*** Opening Records for processing ***

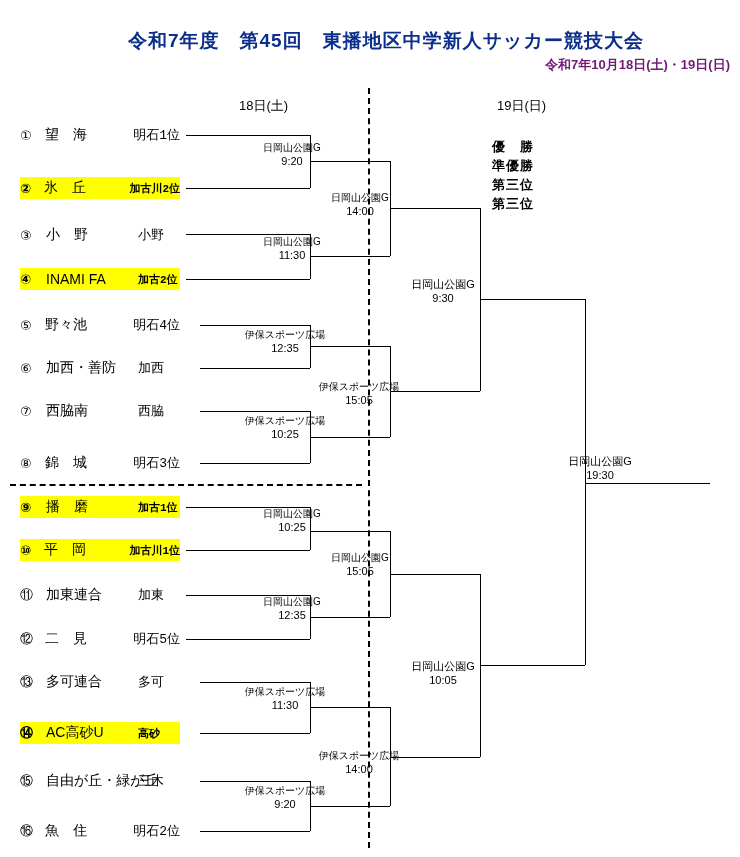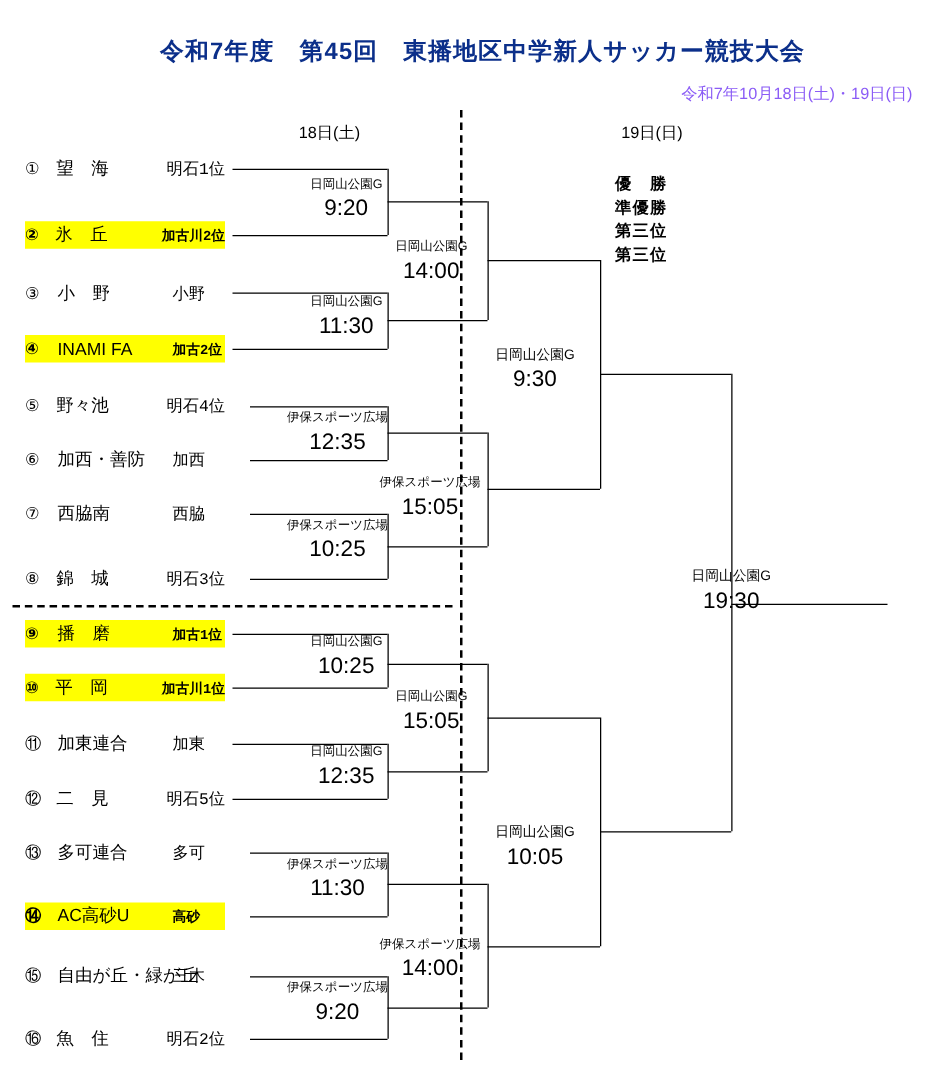--- a/index.html
+++ b/index.html
@@ -12,22 +12,22 @@
     overflow:hidden;
   }
   .root{position:relative;width:740px;height:857px;}
 
   .title{
     position:absolute;top:28px;left:16px;width:740px;text-align:center;
     font-size:19px;font-weight:bold;color:#0b2f8a;letter-spacing:1px;
     white-space:nowrap;
   }
   .subtitle{
-    position:absolute;top:66px;right:10px;
-    font-size:13px;font-weight:normal;color:#8b5cf6;white-space:nowrap;
+    position:absolute;top:56px;right:10px;
+    font-size:13px;font-weight:bold;color:#701a75;white-space:nowrap;
   }
 
   .daylabel{
     position:absolute;font-size:13px;color:#000;white-space:nowrap;
   }
   .day1{top:97px;left:239px;}
   .day2{top:97px;left:497px;}
 
   
   .vsep{
@@ -61,25 +61,25 @@
   }
   .team.hl .sub{font-size:11px;font-weight:bold;}
   .team.hl .name{font-weight:normal;}
 
   
   .hline{position:absolute;height:0;border-top:1.6px solid #000;}
   .vline{position:absolute;width:0;border-left:1.6px solid #000;}
 
   
   .match{
-    position:absolute;text-align:center;line-height:1.25;white-space:nowrap;
+    position:absolute;text-align:center;line-height:1.25;white-space:nowrap;margin-left:15px;
   }
   .match .venue{font-size:10px;display:block;}
   .match .venue.big{font-size:11px;}
-  .match .time{font-size:18px;display:block;}
+  .match .time{font-size:11px;display:block;}
 
   .results{
     position:absolute;top:138px;left:492px;font-size:13px;font-weight:bold;
     line-height:1.45;white-space:nowrap;
   }
   .results div{letter-spacing:1px;}
 </style>
 </head>
 <body>
 

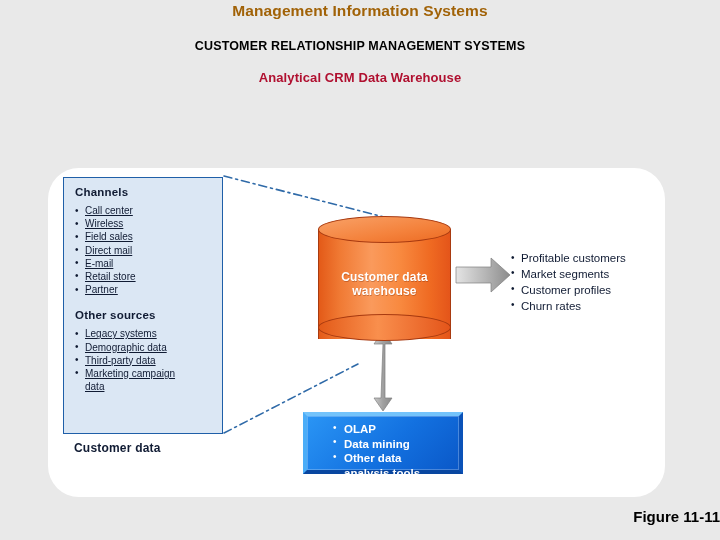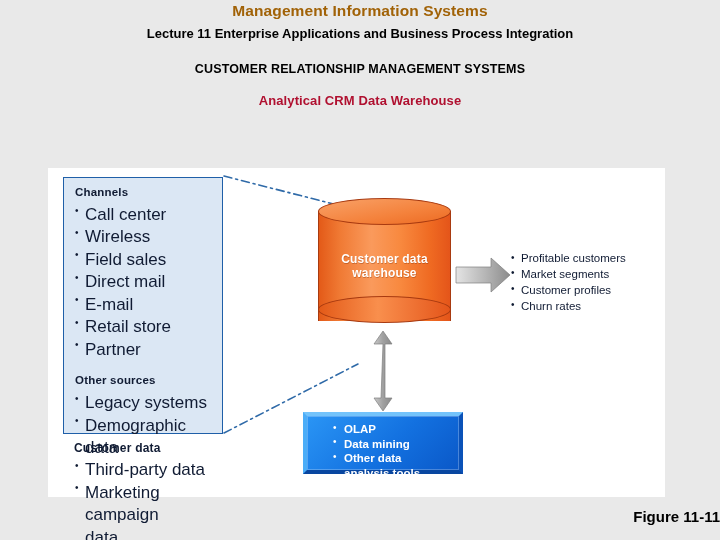--- a/index.html
+++ b/index.html
@@ -53,20 +53,21 @@
   }
 
   
   #diagram-canvas {
     position: absolute;
     left: 48px;
     top: 168px;
     width: 617px;
     height: 329px;
     background: #ffffff;
+    border-radius: 31px;
   }
 
   
   #connector-layer {
     position: absolute;
     left: 0; top: 0;
     width: 617px;
     height: 329px;
     pointer-events: none;
   }
@@ -88,26 +89,27 @@
     color: #101b33;
     margin: 8px 0 6px 11px;
     letter-spacing: 0.2px;
   }
   #sources-panel ul {
     list-style: none;
     margin: 0 0 0 10px;
     padding: 0;
   }
   #sources-panel ul li {
-    font-size: 17px;
+    font-size: 10px;
     color: #101b33;
     line-height: 1.32;
     padding-left: 11px;
     position: relative;
     white-space: pre-line;
+    text-decoration: underline;
   }
   #sources-panel ul li::before {
     content: "\2022";
     position: absolute;
     left: 1px;
     top: -0.5px;
     font-size: 10px;
   }
   #other-sources-heading { margin-top: 13px; }
 
@@ -118,21 +120,21 @@
     font-size: 12px;
     font-weight: bold;
     color: #101b33;
     letter-spacing: 0.2px;
   }
 
   
   #warehouse-cylinder {
     position: absolute;
     left: 270px;
-    top: 30px;
+    top: 48px;
     width: 133px;
     height: 135px;
   }
   #cyl-body {
     position: absolute;
     left: 0; top: 13px;
     width: 133px;
     height: 110px;
     background: linear-gradient(to right,
         #e35a18 0%, #f07a34 16%, #fa9a5c 40%,
@@ -248,21 +250,20 @@
     font-size: 15px;
     font-weight: bold;
     color: #000;
   }
 </style>
 </head>
 <body>
 
 <div id="slide-header">
   <div id="course-title">Management Information Systems</div>
-  <div id="lecture-title">Lecture 11 Enterprise Applications and Business Process Integration</div>
   <div id="section-title">CUSTOMER RELATIONSHIP MANAGEMENT SYSTEMS</div>
   <div id="figure-heading">Analytical CRM Data Warehouse</div>
 </div>
 
 <div id="diagram-canvas">
 
   <svg id="connector-layer" viewBox="0 0 617 329" xmlns="http://www.w3.org/2000/svg">
     <defs>
       <linearGradient id="arrowGradH" x1="0" y1="0" x2="1" y2="0">
         <stop offset="0%" stop-color="#e4e4e4"></stop>

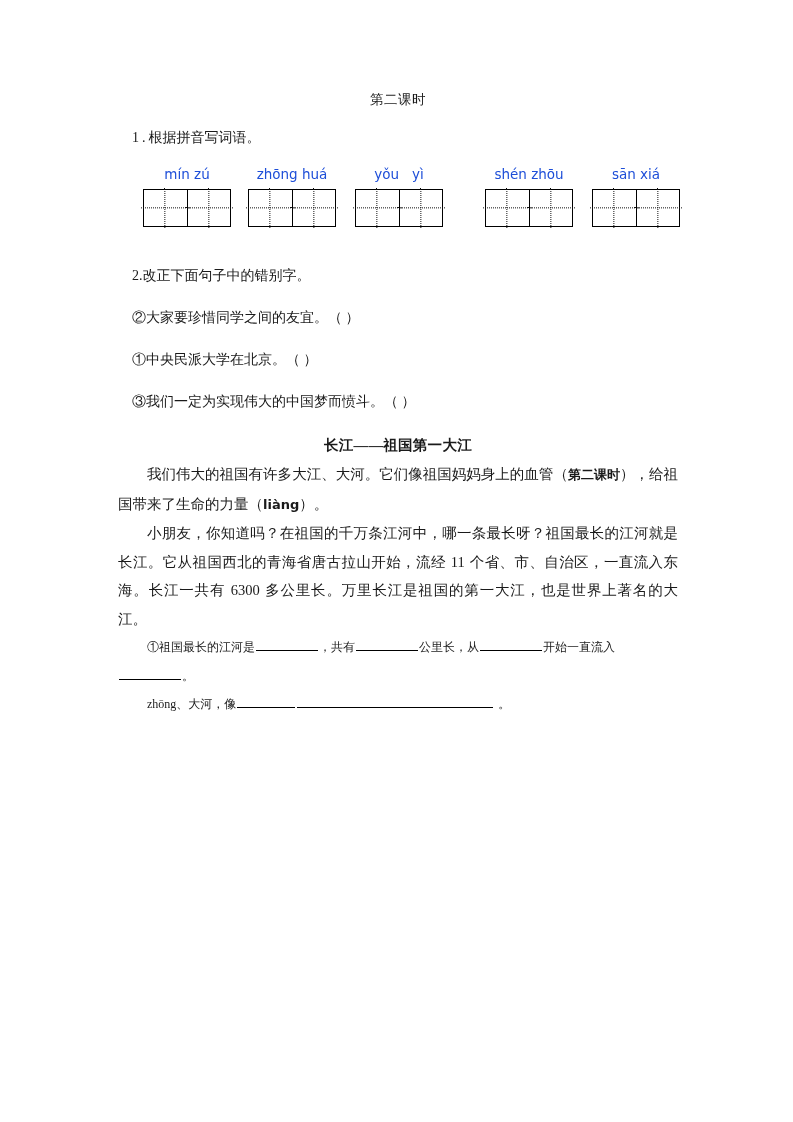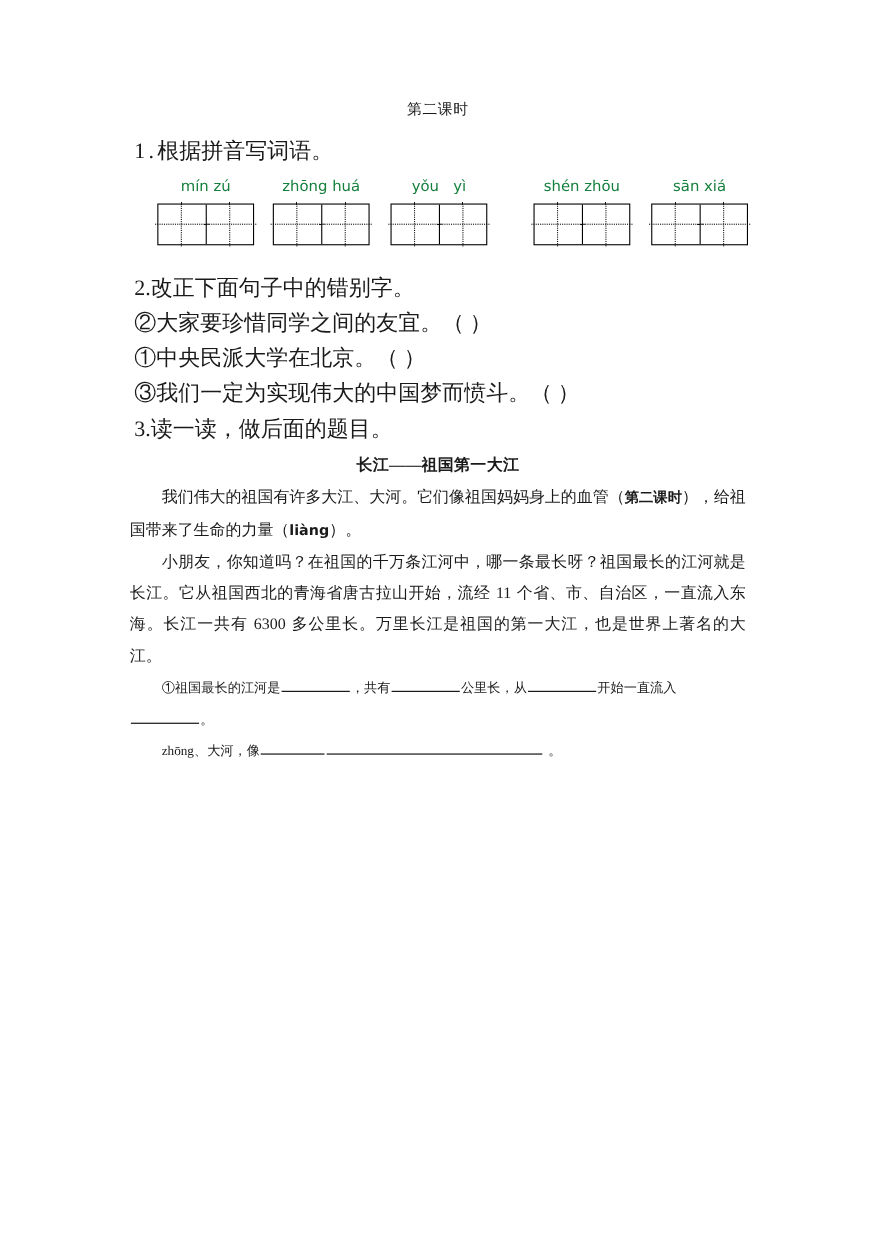--- a/index.html
+++ b/index.html
@@ -31,23 +31,23 @@
 
   
   .worksheet-title {
     text-align: center;
     font-size: 13.5px;
     line-height: 20px;
     letter-spacing: 0.5px;
     margin: 0 0 14px 0;
   }
   .q-line {
-    font-size: 20px;
+    font-size: 14px;
     line-height: 28px;
-    margin: 4px;
+    margin: 14px;
     white-space: nowrap;
   }
   .q-num-wide {
     letter-spacing: 3px;
   }
 
   
   .pinyin-row {
     position: relative;
     height: 82px;
@@ -57,21 +57,21 @@
     position: absolute;
     top: 0;
   }
   .pinyin-label {
     font-family: "DejaVu Sans", "Liberation Sans", sans-serif;
     font-size: 13.5px;
     line-height: 16px;
     text-align: center;
     white-space: pre;
     margin-bottom: 7px;
-    color: #15803d;
+    color: #1d4ed8;
   }
   .tianzi {
     position: relative;
     height: 38px;
     border: 1.4px solid #000;
     box-sizing: border-box;
     display: flex;
   }
   .tianzi .cell {
     position: relative;
@@ -203,21 +203,20 @@
       </div>
 
     </div>
 
     <p class="q-line"><span>2.</span><span>改正下面句子中的错别字。</span></p>
 
     <p class="q-line">②大家要珍惜同学之间的友宜。（        ）</p>
     <p class="q-line">①中央民派大学在北京。（           ）</p>
     <p class="q-line">③我们一定为实现伟大的中国梦而愤斗。（      ）</p>
 
-    <p class="q-line"><span>3.</span><span>读一读，做后面的题目。</span></p>
 
     <div class="passage-title">长江——祖国第一大江</div>
 
     <p class="passage-p"><span>我们伟大的祖国有许多大江、大河。它们像祖国妈妈身上的血管（</span><span class="pinyin-inline">第二课时</span><span>），给祖国带来了生命的力量（</span><span class="pinyin-inline">liàng</span><span>）。</span></p>
 
     <p class="passage-p"><span>小朋友，你知道吗？在祖国的千万条江河中，哪一条最长呀？祖国最长的江河就是长江。它从祖国西北的青海省唐古拉山开始，流经 </span><span class="num">11</span><span> 个省、市、自治区，一直流入东海。长江一共有 </span><span class="num">6300</span><span> 多公里长。万里长江是祖国的第一大江，也是世界上著名的大江。</span></p>
 
     <p class="q-ans"><span>①祖国最长的江河是</span><span class="blank b-s"></span><span>，共有</span><span class="blank b-s"></span><span>公里长，从</span><span class="blank b-s"></span><span>开始一直流入</span><span class="blank b-s"></span><span>。</span></p>
 
     <p class="q-ans"><span>zhōng、大河，像</span><span class="blank b-xl"></span><span class="blank b-tail"></span><span class="b-gap"></span><span>。</span></p>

*** Closing Records for processing ***

- [What to do]:
Each record above should be returned unchanged, except that the pictures are dropped.

- [Result of this exercise]:
--- a/index.html
+++ b/index.html
@@ -12,22 +12,22 @@
     overflow:hidden;
   }
   .root{position:relative;width:740px;height:857px;}
 
   .title{
     position:absolute;top:28px;left:16px;width:740px;text-align:center;
     font-size:19px;font-weight:bold;color:#0b2f8a;letter-spacing:1px;
     white-space:nowrap;
   }
   .subtitle{
-    position:absolute;top:66px;right:10px;
-    font-size:13px;font-weight:normal;color:#8b5cf6;white-space:nowrap;
+    position:absolute;top:56px;right:10px;
+    font-size:13px;font-weight:bold;color:#701a75;white-space:nowrap;
   }
 
   .daylabel{
     position:absolute;font-size:13px;color:#000;white-space:nowrap;
   }
   .day1{top:97px;left:239px;}
   .day2{top:97px;left:497px;}
 
   
   .vsep{
@@ -61,25 +61,25 @@
   }
   .team.hl .sub{font-size:11px;font-weight:bold;}
   .team.hl .name{font-weight:normal;}
 
   
   .hline{position:absolute;height:0;border-top:1.6px solid #000;}
   .vline{position:absolute;width:0;border-left:1.6px solid #000;}
 
   
   .match{
-    position:absolute;text-align:center;line-height:1.25;white-space:nowrap;
+    position:absolute;text-align:center;line-height:1.25;white-space:nowrap;margin-left:15px;
   }
   .match .venue{font-size:10px;display:block;}
   .match .venue.big{font-size:11px;}
-  .match .time{font-size:18px;display:block;}
+  .match .time{font-size:11px;display:block;}
 
   .results{
     position:absolute;top:138px;left:492px;font-size:13px;font-weight:bold;
     line-height:1.45;white-space:nowrap;
   }
   .results div{letter-spacing:1px;}
 </style>
 </head>
 <body>
 

--- a/index.html
+++ b/index.html
@@ -53,20 +53,21 @@
   }
 
   
   #diagram-canvas {
     position: absolute;
     left: 48px;
     top: 168px;
     width: 617px;
     height: 329px;
     background: #ffffff;
+    border-radius: 31px;
   }
 
   
   #connector-layer {
     position: absolute;
     left: 0; top: 0;
     width: 617px;
     height: 329px;
     pointer-events: none;
   }
@@ -88,26 +89,27 @@
     color: #101b33;
     margin: 8px 0 6px 11px;
     letter-spacing: 0.2px;
   }
   #sources-panel ul {
     list-style: none;
     margin: 0 0 0 10px;
     padding: 0;
   }
   #sources-panel ul li {
-    font-size: 17px;
+    font-size: 10px;
     color: #101b33;
     line-height: 1.32;
     padding-left: 11px;
     position: relative;
     white-space: pre-line;
+    text-decoration: underline;
   }
   #sources-panel ul li::before {
     content: "\2022";
     position: absolute;
     left: 1px;
     top: -0.5px;
     font-size: 10px;
   }
   #other-sources-heading { margin-top: 13px; }
 
@@ -118,21 +120,21 @@
     font-size: 12px;
     font-weight: bold;
     color: #101b33;
     letter-spacing: 0.2px;
   }
 
   
   #warehouse-cylinder {
     position: absolute;
     left: 270px;
-    top: 30px;
+    top: 48px;
     width: 133px;
     height: 135px;
   }
   #cyl-body {
     position: absolute;
     left: 0; top: 13px;
     width: 133px;
     height: 110px;
     background: linear-gradient(to right,
         #e35a18 0%, #f07a34 16%, #fa9a5c 40%,
@@ -248,21 +250,20 @@
     font-size: 15px;
     font-weight: bold;
     color: #000;
   }
 </style>
 </head>
 <body>
 
 <div id="slide-header">
   <div id="course-title">Management Information Systems</div>
-  <div id="lecture-title">Lecture 11 Enterprise Applications and Business Process Integration</div>
   <div id="section-title">CUSTOMER RELATIONSHIP MANAGEMENT SYSTEMS</div>
   <div id="figure-heading">Analytical CRM Data Warehouse</div>
 </div>
 
 <div id="diagram-canvas">
 
   <svg id="connector-layer" viewBox="0 0 617 329" xmlns="http://www.w3.org/2000/svg">
     <defs>
       <linearGradient id="arrowGradH" x1="0" y1="0" x2="1" y2="0">
         <stop offset="0%" stop-color="#e4e4e4"></stop>

--- a/index.html
+++ b/index.html
@@ -31,23 +31,23 @@
 
   
   .worksheet-title {
     text-align: center;
     font-size: 13.5px;
     line-height: 20px;
     letter-spacing: 0.5px;
     margin: 0 0 14px 0;
   }
   .q-line {
-    font-size: 20px;
+    font-size: 14px;
     line-height: 28px;
-    margin: 4px;
+    margin: 14px;
     white-space: nowrap;
   }
   .q-num-wide {
     letter-spacing: 3px;
   }
 
   
   .pinyin-row {
     position: relative;
     height: 82px;
@@ -57,21 +57,21 @@
     position: absolute;
     top: 0;
   }
   .pinyin-label {
     font-family: "DejaVu Sans", "Liberation Sans", sans-serif;
     font-size: 13.5px;
     line-height: 16px;
     text-align: center;
     white-space: pre;
     margin-bottom: 7px;
-    color: #15803d;
+    color: #1d4ed8;
   }
   .tianzi {
     position: relative;
     height: 38px;
     border: 1.4px solid #000;
     box-sizing: border-box;
     display: flex;
   }
   .tianzi .cell {
     position: relative;
@@ -203,21 +203,20 @@
       </div>
 
     </div>
 
     <p class="q-line"><span>2.</span><span>改正下面句子中的错别字。</span></p>
 
     <p class="q-line">②大家要珍惜同学之间的友宜。（        ）</p>
     <p class="q-line">①中央民派大学在北京。（           ）</p>
     <p class="q-line">③我们一定为实现伟大的中国梦而愤斗。（      ）</p>
 
-    <p class="q-line"><span>3.</span><span>读一读，做后面的题目。</span></p>
 
     <div class="passage-title">长江——祖国第一大江</div>
 
     <p class="passage-p"><span>我们伟大的祖国有许多大江、大河。它们像祖国妈妈身上的血管（</span><span class="pinyin-inline">第二课时</span><span>），给祖国带来了生命的力量（</span><span class="pinyin-inline">liàng</span><span>）。</span></p>
 
     <p class="passage-p"><span>小朋友，你知道吗？在祖国的千万条江河中，哪一条最长呀？祖国最长的江河就是长江。它从祖国西北的青海省唐古拉山开始，流经 </span><span class="num">11</span><span> 个省、市、自治区，一直流入东海。长江一共有 </span><span class="num">6300</span><span> 多公里长。万里长江是祖国的第一大江，也是世界上著名的大江。</span></p>
 
     <p class="q-ans"><span>①祖国最长的江河是</span><span class="blank b-s"></span><span>，共有</span><span class="blank b-s"></span><span>公里长，从</span><span class="blank b-s"></span><span>开始一直流入</span><span class="blank b-s"></span><span>。</span></p>
 
     <p class="q-ans"><span>zhōng、大河，像</span><span class="blank b-xl"></span><span class="blank b-tail"></span><span class="b-gap"></span><span>。</span></p>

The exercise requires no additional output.